Segment Start: Material for the task

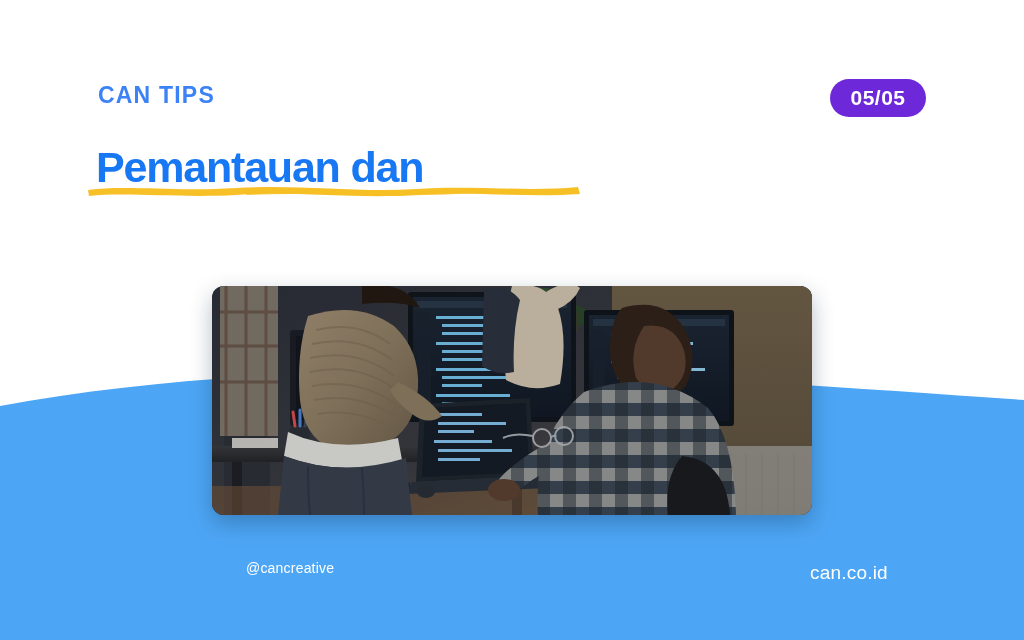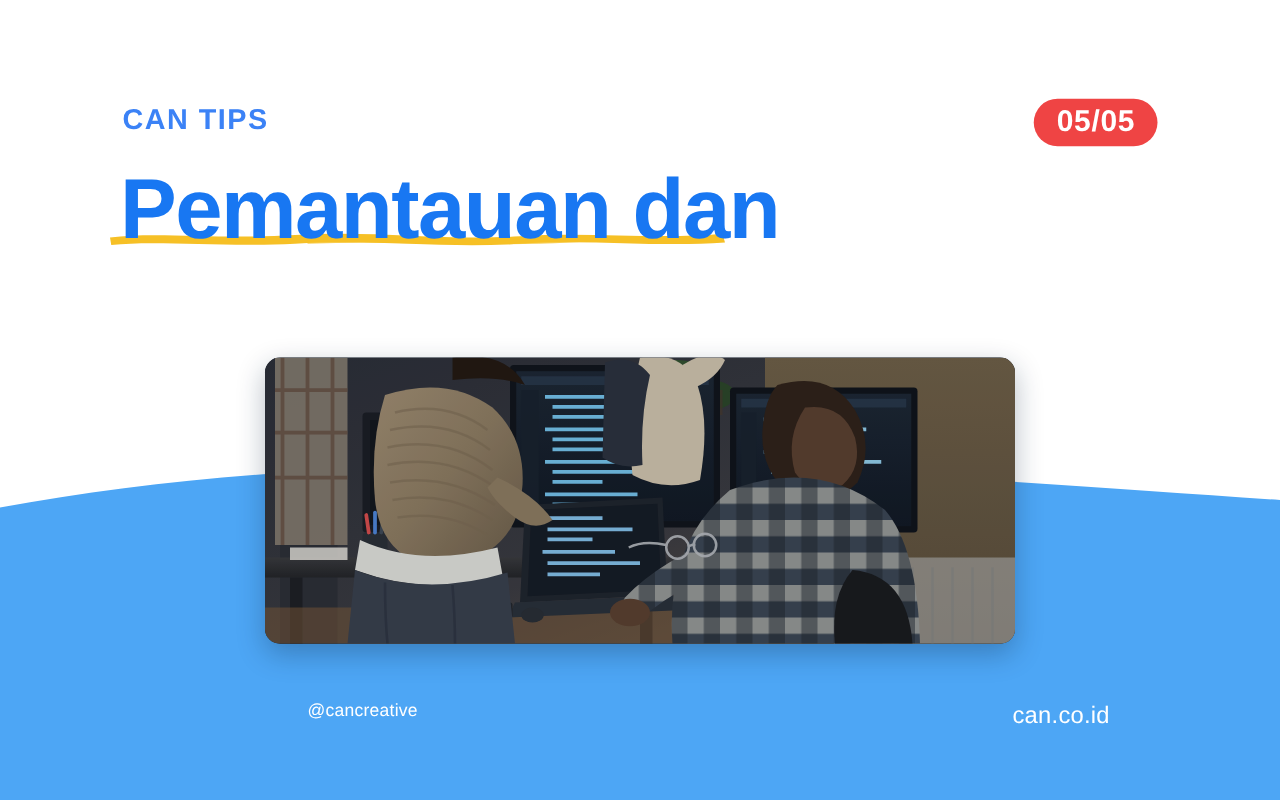--- a/index.html
+++ b/index.html
@@ -53,9 +53,9 @@
     min-width: 96px;
     height: 38px;
     border-radius: 19px;
-    background: #ef4444;
+    background: #6d28d9;
     color: #ffffff;
-    font-size: 24px;
+    font-size: 21px;
     font-weight: 700;
     letter-spacing: 0.5px;
     display: flex;

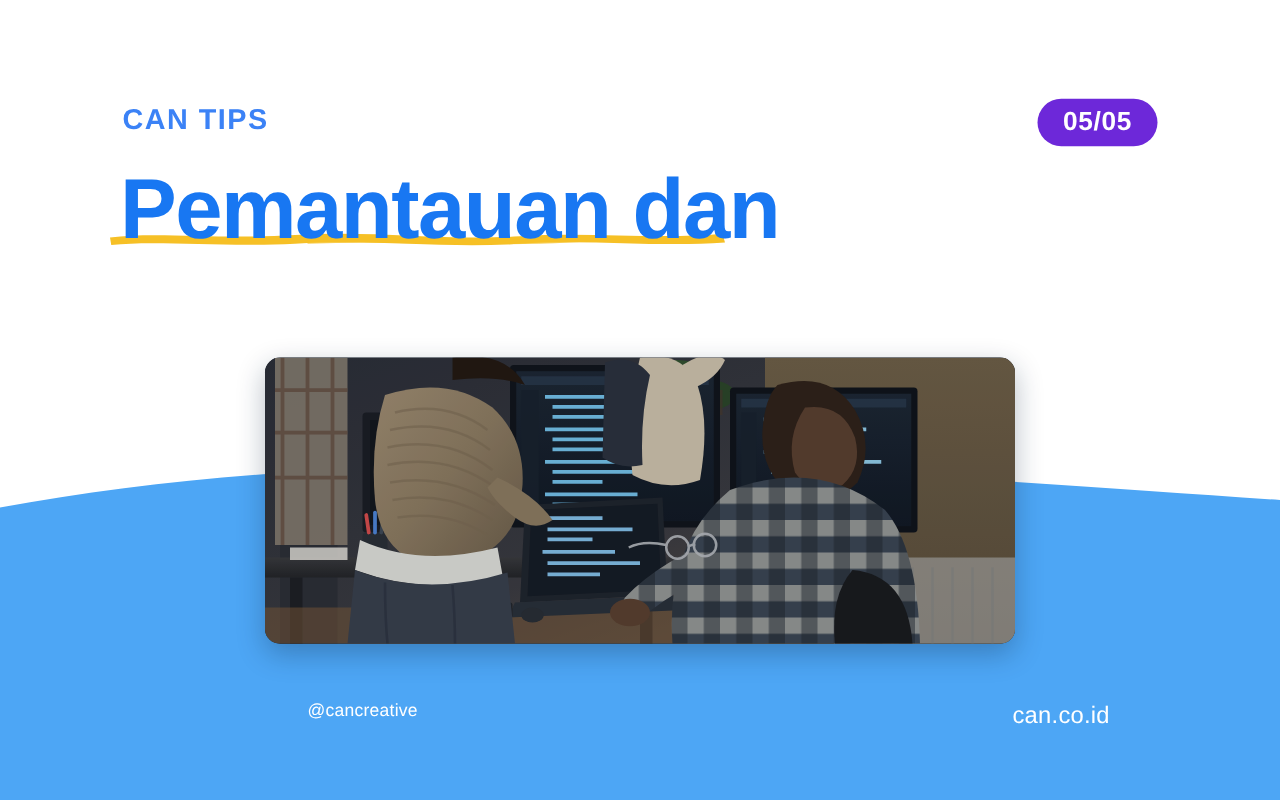--- a/index.html
+++ b/index.html
@@ -82,7 +82,7 @@
   .headline-row .txt {
     position: relative;
     z-index: 3;
-    font-size: 68px;
+    font-size: 43px;
     font-weight: 700;
     color: #1877f2;
     letter-spacing: -1.2px;

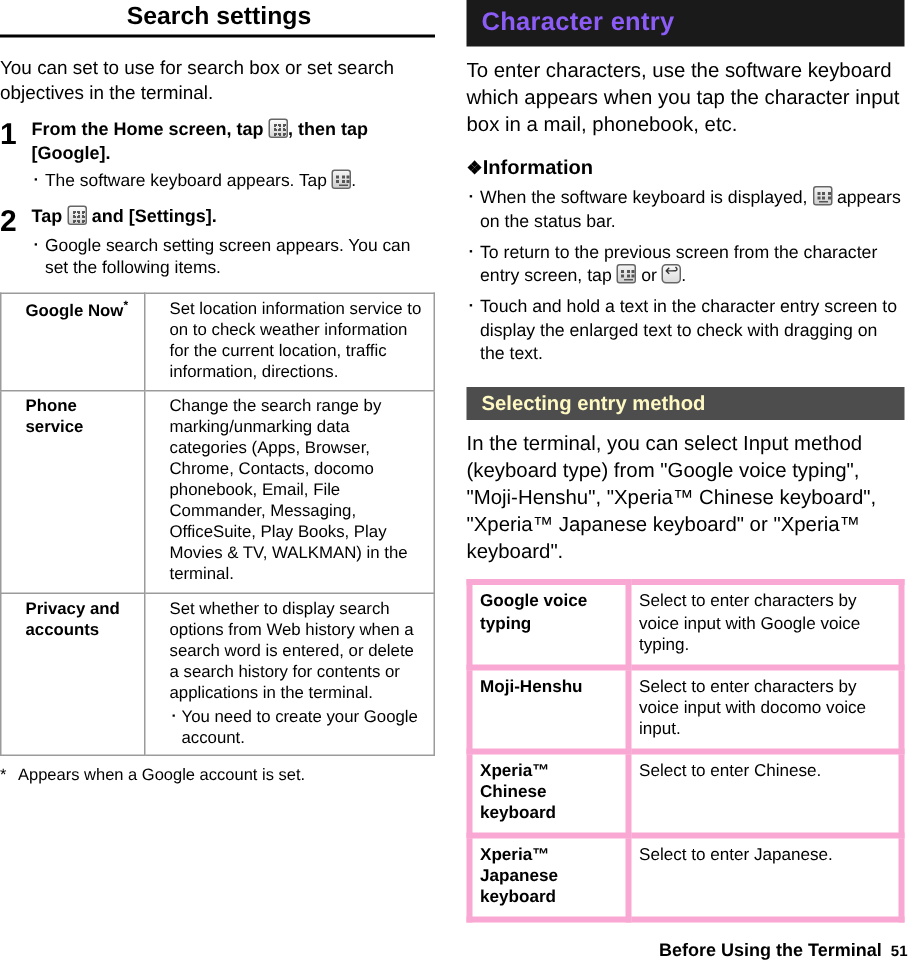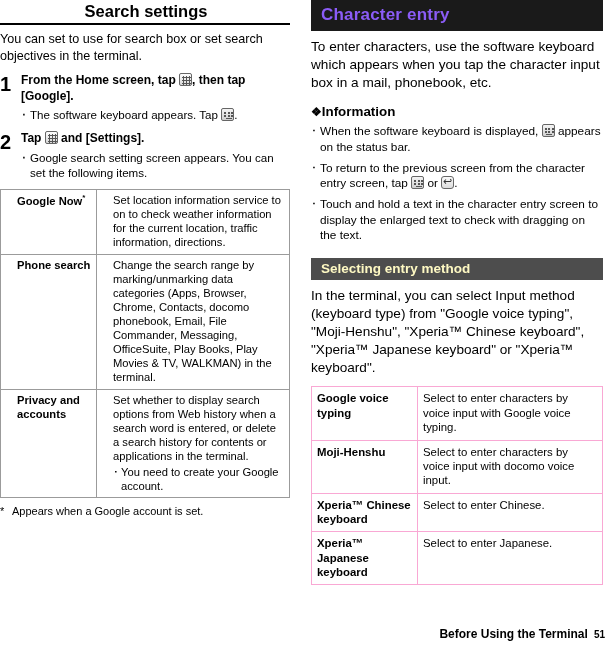--- a/index.html
+++ b/index.html
@@ -42,7 +42,7 @@
   .body-text {
     font-size: 12.6px;
     line-height: 1.32;
-    margin-top: 6px;
+    margin-top: 12px;
   }
 
   

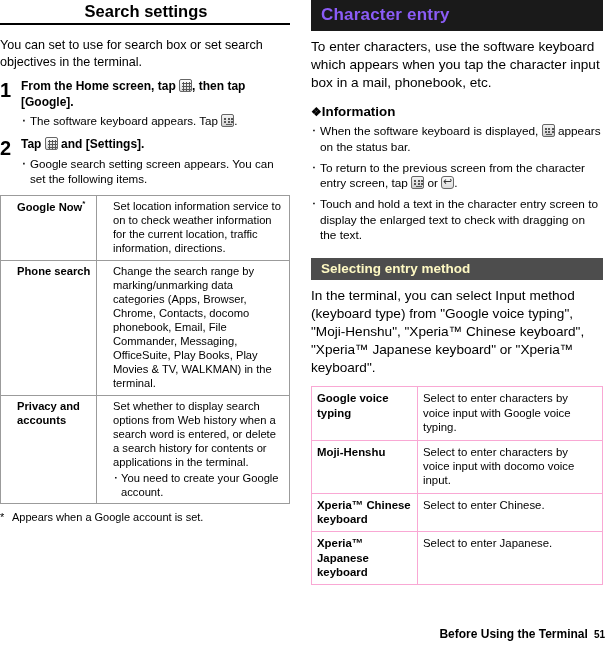--- a/index.html
+++ b/index.html
@@ -280,7 +280,7 @@
         <td>Set location information service to on to check weather information for the current location, traffic information, directions.</td>
       </tr>
       <tr>
-        <td class="k">Phone search</td>
+        <td class="k">Phone service</td>
         <td>Change the search range by marking/unmarking data categories (Apps, Browser, Chrome, Contacts, docomo phonebook, Email, File Commander, Messaging, OfficeSuite, Play Books, Play Movies &amp; TV, WALKMAN) in the terminal.</td>
       </tr>
       <tr>

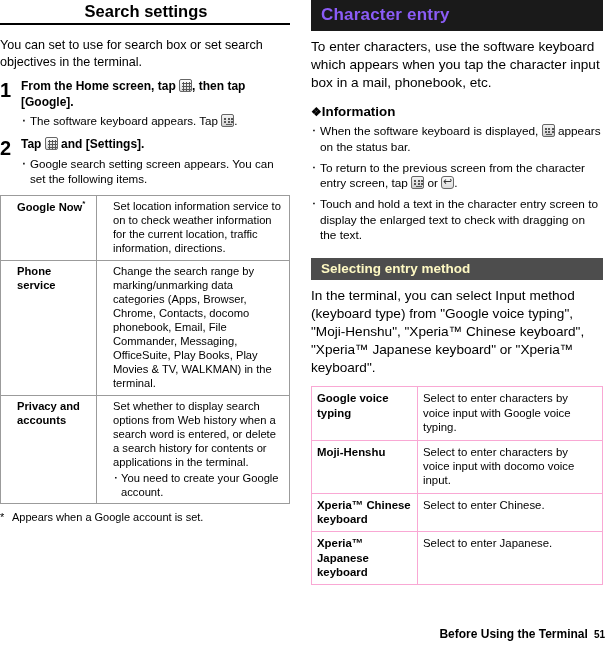--- a/index.html
+++ b/index.html
@@ -210,7 +210,7 @@
     margin-top: 9px;
   }
   table.tbl2 td {
-    border: 1px solid #f9a8d4;
+    border: 4px solid #f9a8d4;
     padding: 4px 5px 5px 5px;
     font-size: 11.4px;
     line-height: 1.26;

Segment End: Material for the task

** Work instruction **
Your output should be the records above, duplicated exactly and picture-free.

** Task response **
--- a/index.html
+++ b/index.html
@@ -53,9 +53,9 @@
     min-width: 96px;
     height: 38px;
     border-radius: 19px;
-    background: #ef4444;
+    background: #6d28d9;
     color: #ffffff;
-    font-size: 24px;
+    font-size: 21px;
     font-weight: 700;
     letter-spacing: 0.5px;
     display: flex;

--- a/index.html
+++ b/index.html
@@ -82,7 +82,7 @@
   .headline-row .txt {
     position: relative;
     z-index: 3;
-    font-size: 68px;
+    font-size: 43px;
     font-weight: 700;
     color: #1877f2;
     letter-spacing: -1.2px;

--- a/index.html
+++ b/index.html
@@ -42,7 +42,7 @@
   .body-text {
     font-size: 12.6px;
     line-height: 1.32;
-    margin-top: 6px;
+    margin-top: 12px;
   }
 
   

--- a/index.html
+++ b/index.html
@@ -280,7 +280,7 @@
         <td>Set location information service to on to check weather information for the current location, traffic information, directions.</td>
       </tr>
       <tr>
-        <td class="k">Phone search</td>
+        <td class="k">Phone service</td>
         <td>Change the search range by marking/unmarking data categories (Apps, Browser, Chrome, Contacts, docomo phonebook, Email, File Commander, Messaging, OfficeSuite, Play Books, Play Movies &amp; TV, WALKMAN) in the terminal.</td>
       </tr>
       <tr>

--- a/index.html
+++ b/index.html
@@ -210,7 +210,7 @@
     margin-top: 9px;
   }
   table.tbl2 td {
-    border: 1px solid #f9a8d4;
+    border: 4px solid #f9a8d4;
     padding: 4px 5px 5px 5px;
     font-size: 11.4px;
     line-height: 1.26;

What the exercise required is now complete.